Retype the data that follows exactly. No pictures belong in the copy.
::: Provided entries :::
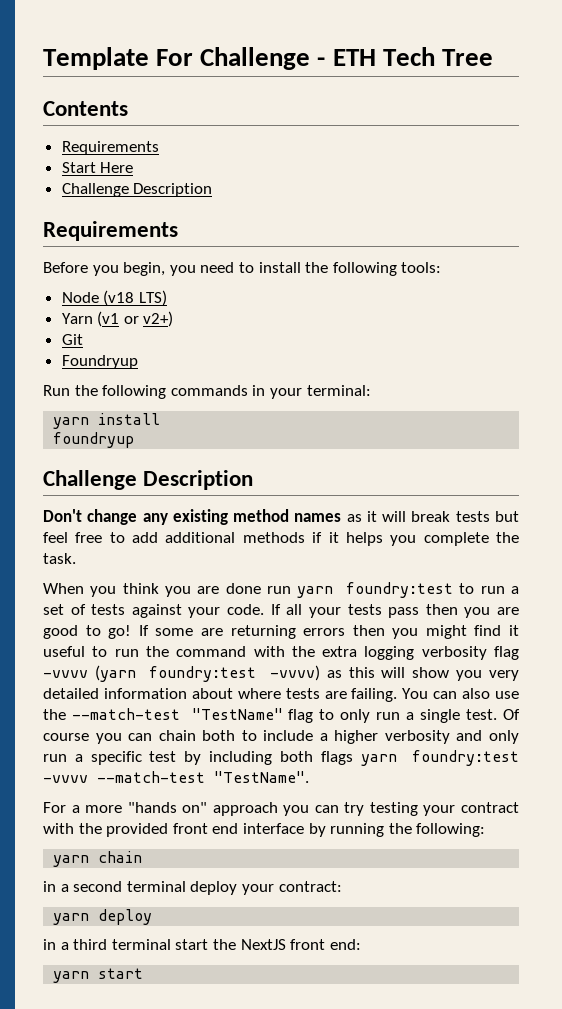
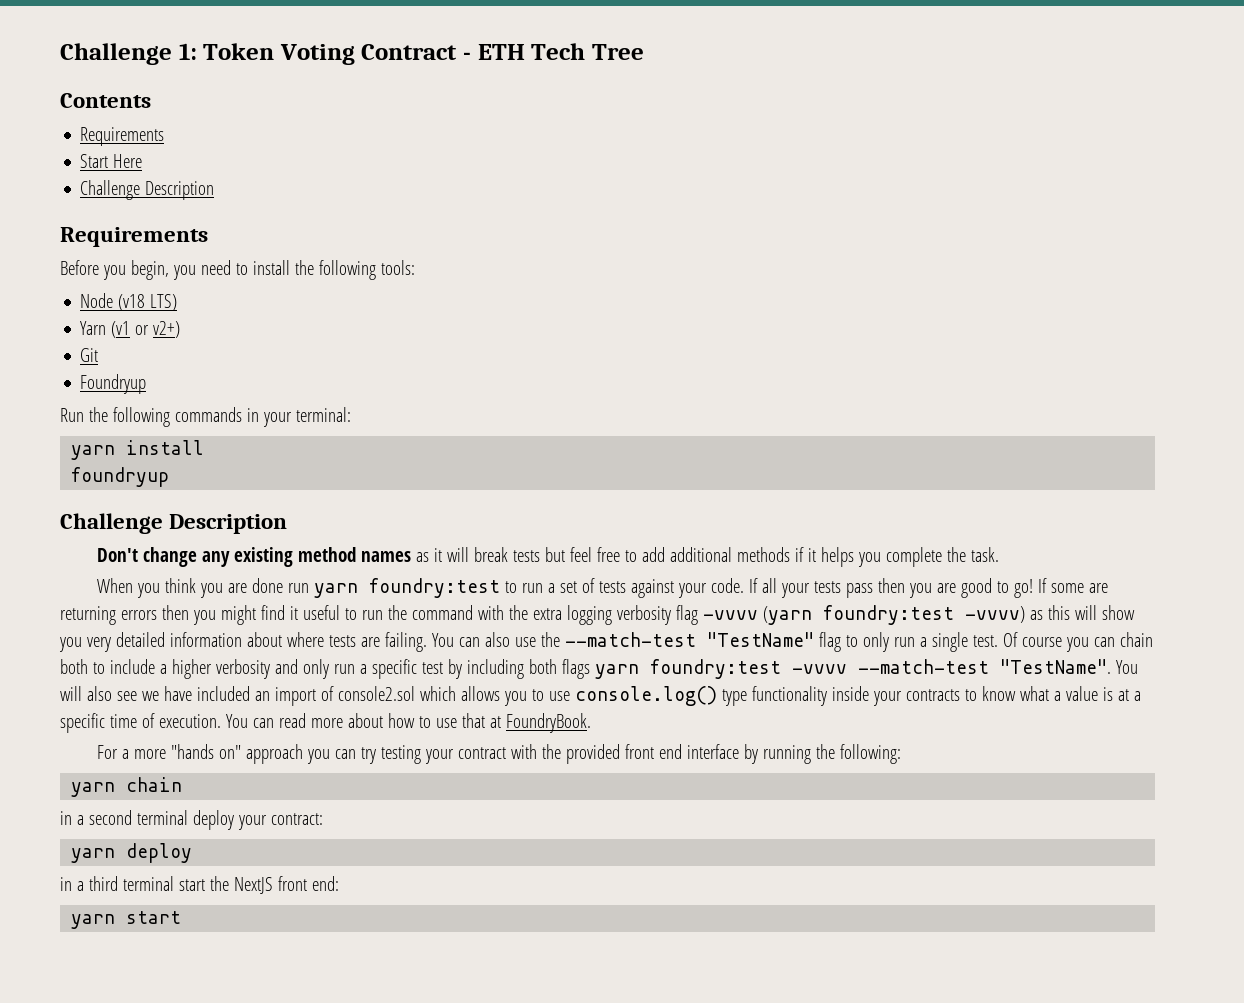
- Template For Challenge - ETH Tech Tree
+ Challenge 1: Token Voting Contract - ETH Tech Tree
+ You will also see we have included an import of console2.sol which allows you to use console.log() type functionality inside your contracts to know what a value is at a specific time of execution. You can read more about how to use that at FoundryBook.

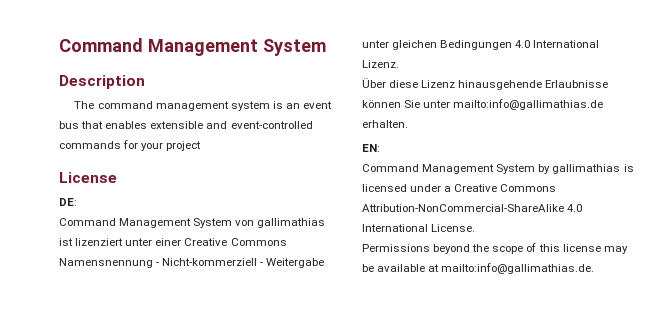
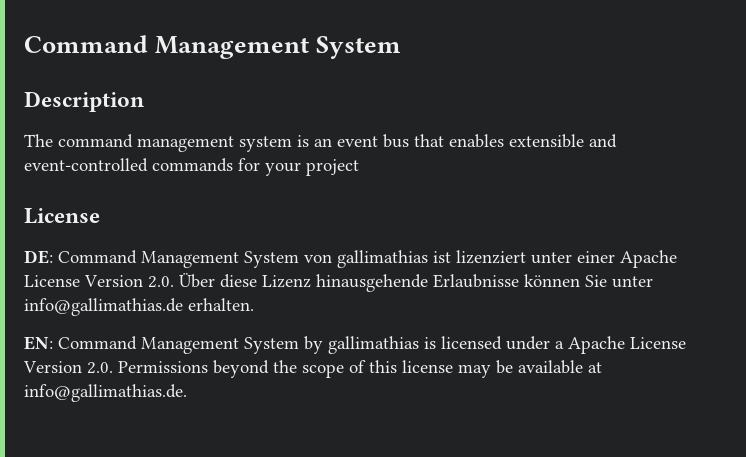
- DE:
- Command Management System von gallimathias ist lizenziert unter einer Creative Commons Namensnennung - Nicht-kommerziell - Weitergabe unter gleichen Bedingungen 4.0 International Lizenz.
- Über diese Lizenz hinausgehende Erlaubnisse können Sie unter mailto:info@gallimathias.de erhalten.
+ DE: Command Management System von gallimathias ist lizenziert unter einer Apache License Version 2.0. Über diese Lizenz hinausgehende Erlaubnisse können Sie unter info@gallimathias.de erhalten.
- EN:
- Command Management System by gallimathias is licensed under a Creative Commons Attribution-NonCommercial-ShareAlike 4.0 International License.
- Permissions beyond the scope of this license may be available at mailto:info@gallimathias.de.
+ EN: Command Management System by gallimathias is licensed under a Apache License Version 2.0. Permissions beyond the scope of this license may be available at info@gallimathias.de.

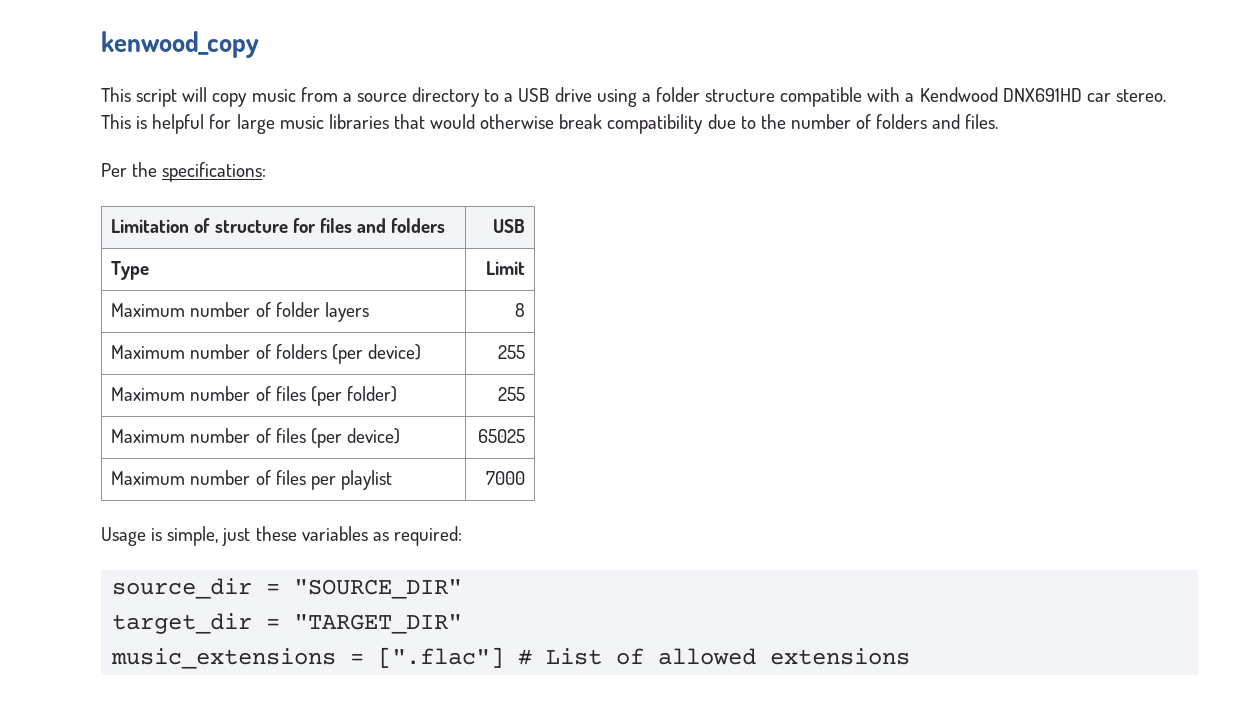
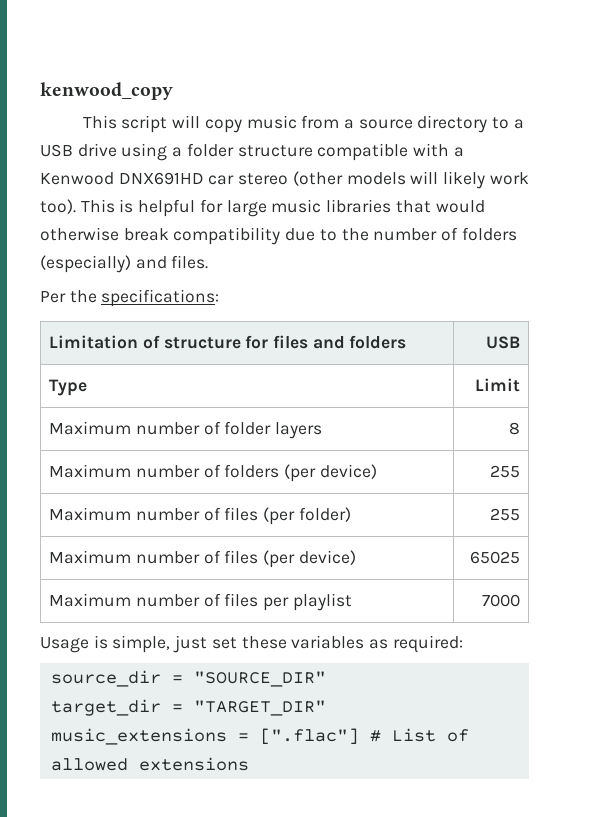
- This script will copy music from a source directory to a USB drive using a folder structure compatible with a Kendwood DNX691HD car stereo.
+ This script will copy music from a source directory to a USB drive using a folder structure compatible with a Kenwood DNX691HD car stereo (other models will likely work too).
- This is helpful for large music libraries that would otherwise break compatibility due to the number of folders and files.
+ This is helpful for large music libraries that would otherwise break compatibility due to the number of folders (especially) and files.
- Usage is simple, just these variables as required:
+ Usage is simple, just set these variables as required:

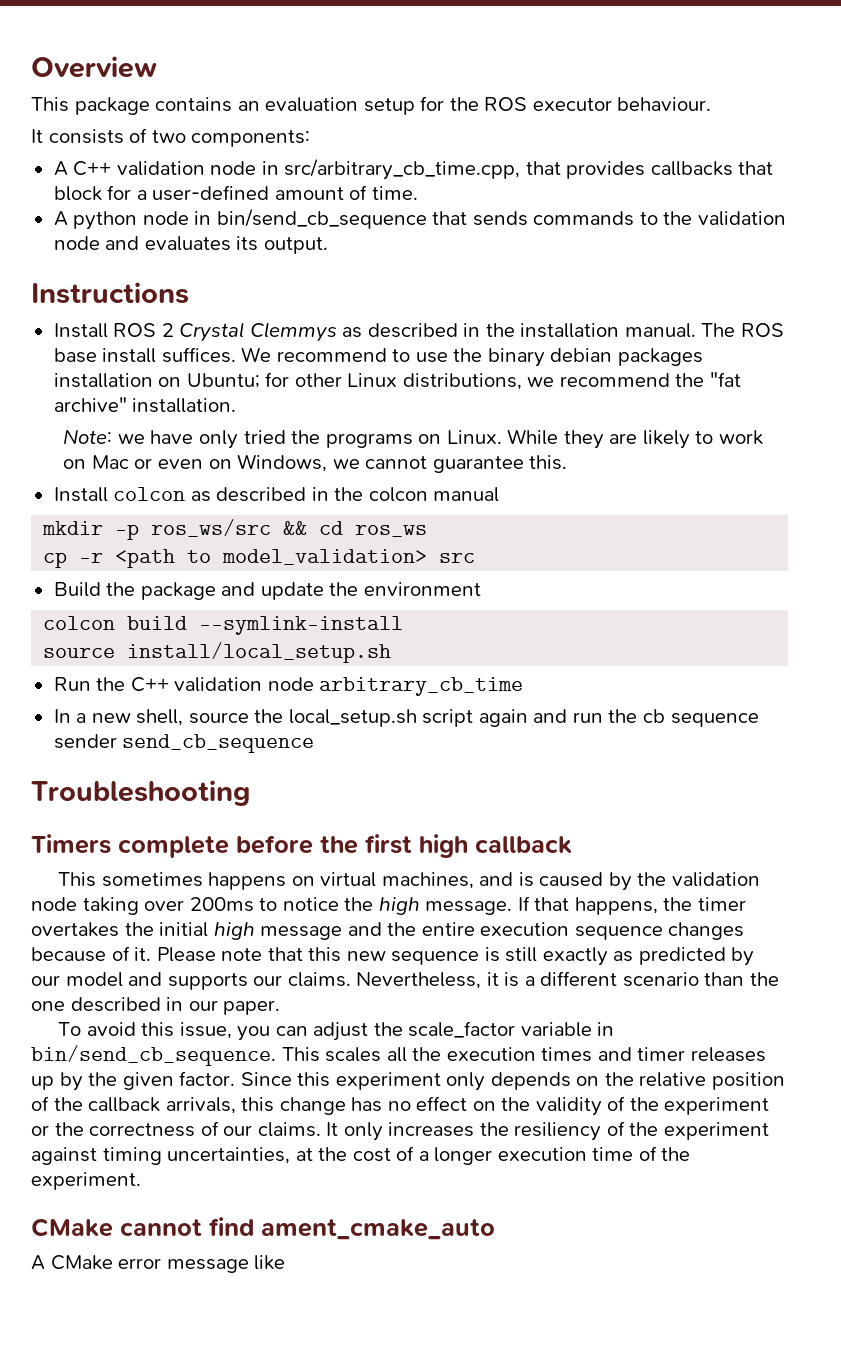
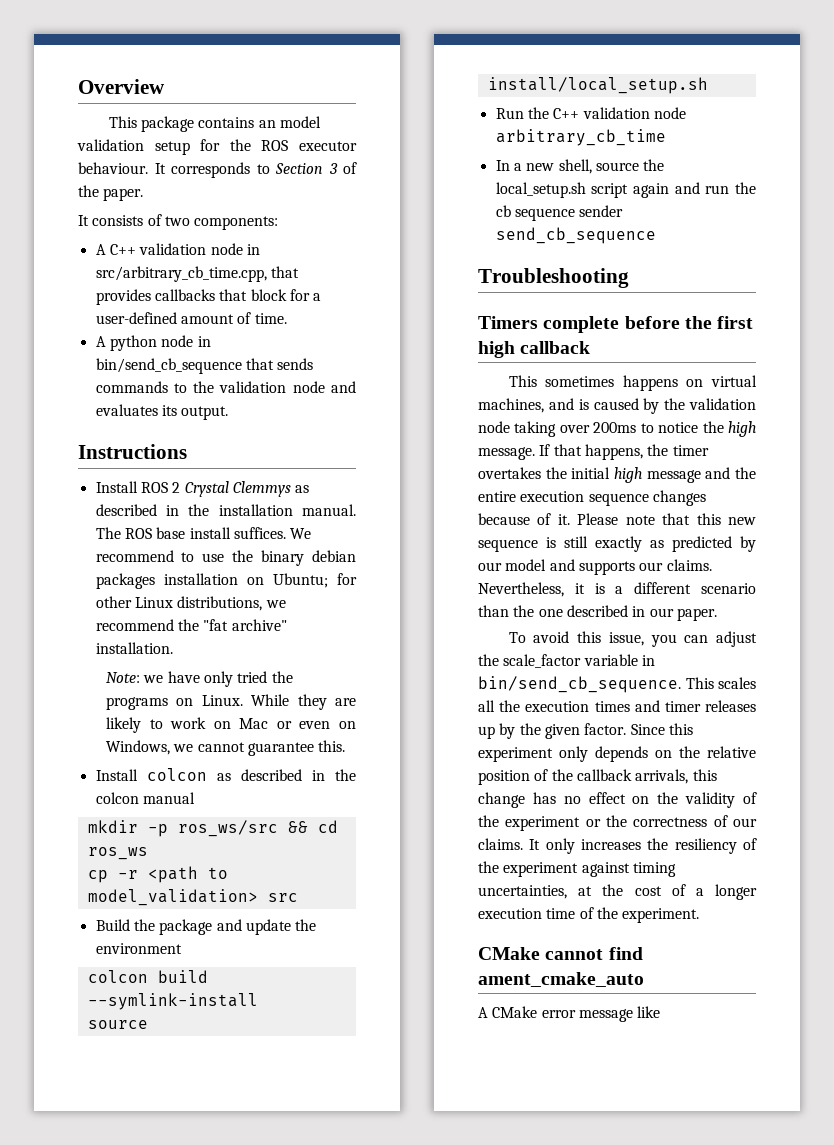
- This package contains an evaluation setup for the ROS executor behaviour.
+ This package contains an model validation setup for the ROS executor behaviour. It corresponds to Section 3 of the paper.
:::
■ Result below:
- Template For Challenge - ETH Tech Tree
+ Challenge 1: Token Voting Contract - ETH Tech Tree
+ You will also see we have included an import of console2.sol which allows you to use console.log() type functionality inside your contracts to know what a value is at a specific time of execution. You can read more about how to use that at FoundryBook.

- DE:
- Command Management System von gallimathias ist lizenziert unter einer Creative Commons Namensnennung - Nicht-kommerziell - Weitergabe unter gleichen Bedingungen 4.0 International Lizenz.
- Über diese Lizenz hinausgehende Erlaubnisse können Sie unter mailto:info@gallimathias.de erhalten.
+ DE: Command Management System von gallimathias ist lizenziert unter einer Apache License Version 2.0. Über diese Lizenz hinausgehende Erlaubnisse können Sie unter info@gallimathias.de erhalten.
- EN:
- Command Management System by gallimathias is licensed under a Creative Commons Attribution-NonCommercial-ShareAlike 4.0 International License.
- Permissions beyond the scope of this license may be available at mailto:info@gallimathias.de.
+ EN: Command Management System by gallimathias is licensed under a Apache License Version 2.0. Permissions beyond the scope of this license may be available at info@gallimathias.de.

- This script will copy music from a source directory to a USB drive using a folder structure compatible with a Kendwood DNX691HD car stereo.
+ This script will copy music from a source directory to a USB drive using a folder structure compatible with a Kenwood DNX691HD car stereo (other models will likely work too).
- This is helpful for large music libraries that would otherwise break compatibility due to the number of folders and files.
+ This is helpful for large music libraries that would otherwise break compatibility due to the number of folders (especially) and files.
- Usage is simple, just these variables as required:
+ Usage is simple, just set these variables as required:

- This package contains an evaluation setup for the ROS executor behaviour.
+ This package contains an model validation setup for the ROS executor behaviour. It corresponds to Section 3 of the paper.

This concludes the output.